Of COURSE my calcium was low. I'd only been telling them that ALL FUCKING DAY ! (My potassium was in the basement, too, but my calcium was in the sub sub basement.)

So DK ferried (as in Styx) me back to the ER where young (extremely handsome and very patient) Dr X brought my lab tests and body back into the not-quite-right-but-almost-compatible-with-life range. They'd apparantly been having a night from Hell. I felt sorry for them. I felt sorry for me.

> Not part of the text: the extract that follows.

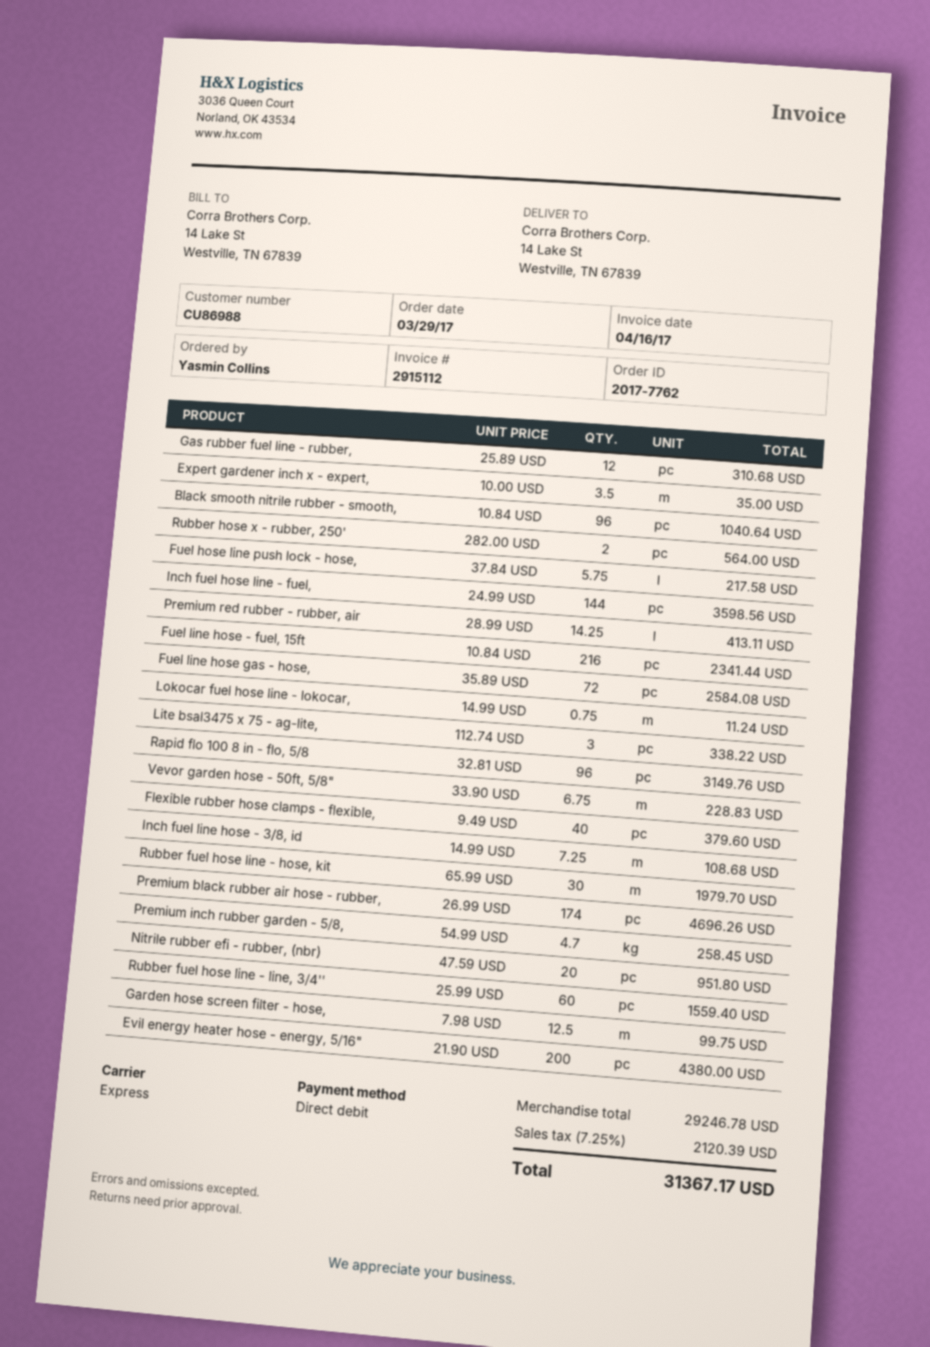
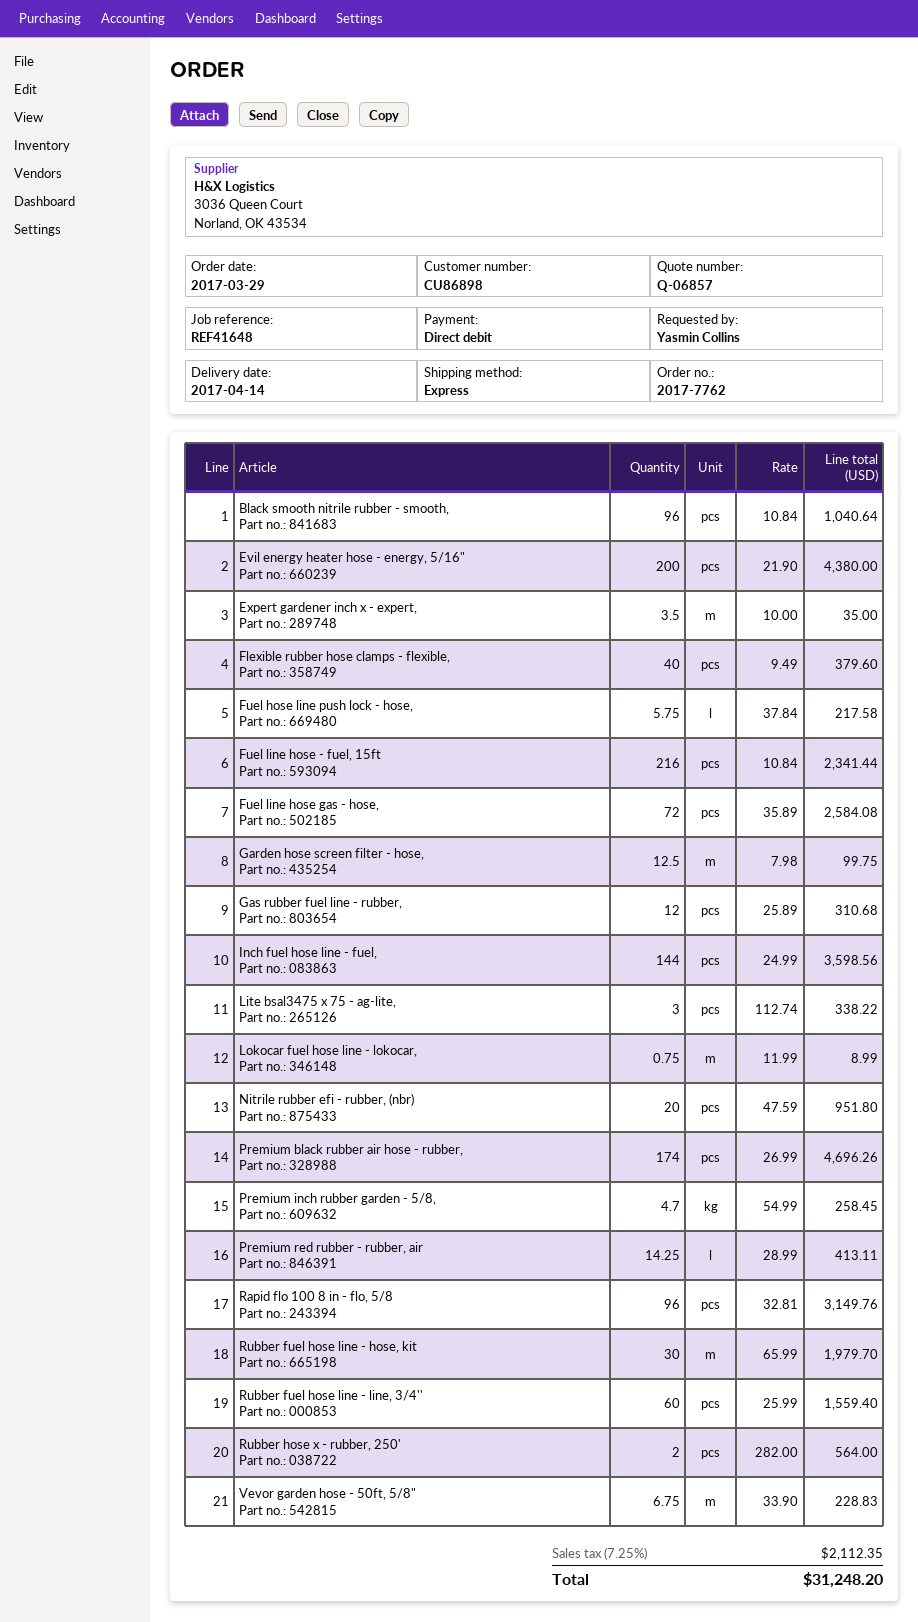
customer number: CU86988 -> CU86898
Lokocar fuel hose line - lokocar,: 0.75 x 14.99 = 11.24 -> 0.75 x 11.99 = 8.99
Inch fuel line hose - 3/8, id: 7.25 x 14.99 = 108.68 -> none
tax: 7.25% = 2120.39 -> 7.25% = 2112.35
total: 31367.17 -> 31248.20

And took a taxi home at dawn. Later phoned up my internist who was horrified and made it a point to phone up Awesome GI Chief to give him the rest of the story, as it were. She ordered repeat labs. I had 'em. Calcium improving. But LOW phosphate. Huh ? Low ? I looked in Harrison's Principles of Internal Medicine and had an OMiGod moment. What causes low calcium and a low phosphate ? Of course.

Vitamin D deficiency.

(Am 2 year vegan, 10 year non-milk drinking vegetarian who gets little or no sunshine. Your basic troglodyte.)

Phoned up internist again. Asked her to add on a vit D level. It came back, well, zero. Compensatory hormone, PTH, which basically chews up bones, valiantly attempting to restore blood calcium to normal, was through the roof. Bones ? Translucent. Endocrinologist ? Deeply impressed.

Long dark winter of odd and semi-crippling hip, foot and rib pains ? Resolved with return of the sun and massive doses of D and Calcium.

Results of colonoscopy ? Hemorrhoid.

Apology from Chief Awesome ? None.

Mention of any of my Three Calcium Speeches in Upscale Suburb Community Hospital Medical Record ? None.

Bill For Co-Pay From The Hell That's Known As GITCHOTOON ER ? You bethcha.

Audite. It's good to remember that exhortation.